Un nuevo e interesante restaurante de fusión japonesa peruana se ha sumado a la oferta zaragozana, lo que siempre es de saludar. La capital aragonesa aparece, desde el punto de vista gastronómico, cada vez más cosmopolita, con ofertas que provienen de la mayoría de continentes del mundo, satisfaciendo a los paladares más exóticos.

Lo que significa, dado que no cierran, que existe una demanda para este tipo de establecimientos étnicos que nos acercan la comida habitual de otras partes del mundo. Las nuevas generaciones de aficionados, especialmente los autodenominados ‘foodies’ muestran sus querencias por sushis, ramenes diversos, cebiches de todo tipo –aunque aún no sepamos si con ‘b’ o uve−, así como burritos y quesadillas. Pero, probablemente, jamás han probado unas sopas de ajo, una tortilla de ortigas o un rancho de putas.

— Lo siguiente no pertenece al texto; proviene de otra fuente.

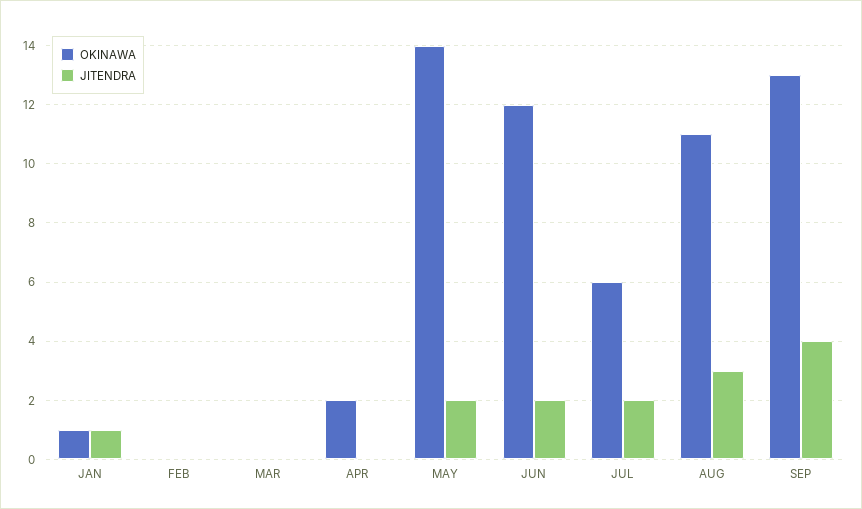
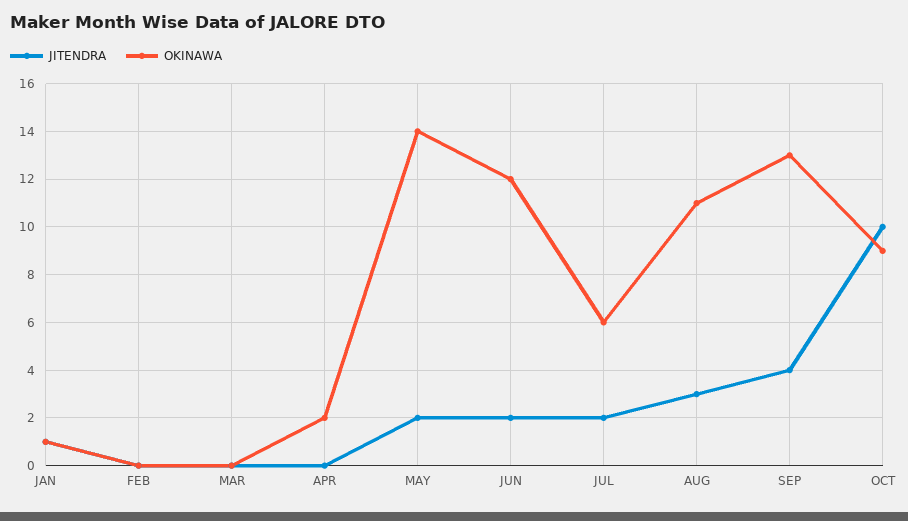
JITENDRA, OCT: none -> 10
OKINAWA, OCT: none -> 9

No quiere uno decir que solamente haya que comer lo de casa, pero sí que, al menos, debería conocerse antes de aventurarse por otras latitudes. Encontrarían más exotismo en la cocina de subsistencia de una abuela de cualquier alejado poblado aragonés que en el más reputado restaurante de moda.

Y tristemente, y salvo excepciones –ahí están los cincuenta años de La Rinconada de Lorenzo−, la cocina de la tierra no se practica masivamente. Lo que implica que los alimentos de la tierra tampoco tienen la presencia necesaria para articular esa necesaria implicación entre productores y consumidores.

Probablemente sea la responsabilidad última del cliente –como norma el hostelero ofrece lo que tiene salida−, pero ni la hostelería, ni esa administración que a veces resulta tan agresivamente intervencionista, hacen mucho por invertir la tendencia, por facilitar la presencia de nuestro acervo –nunca con b− culinario.

Mientras tanto sigue siendo difícil encontrar unas simples, pero exquisitas, borrajas con patata, y sin almejas, más allá de los económicos menús el día. Así, difícilmente encontraremos un lugar propio en la gastronomía nacional.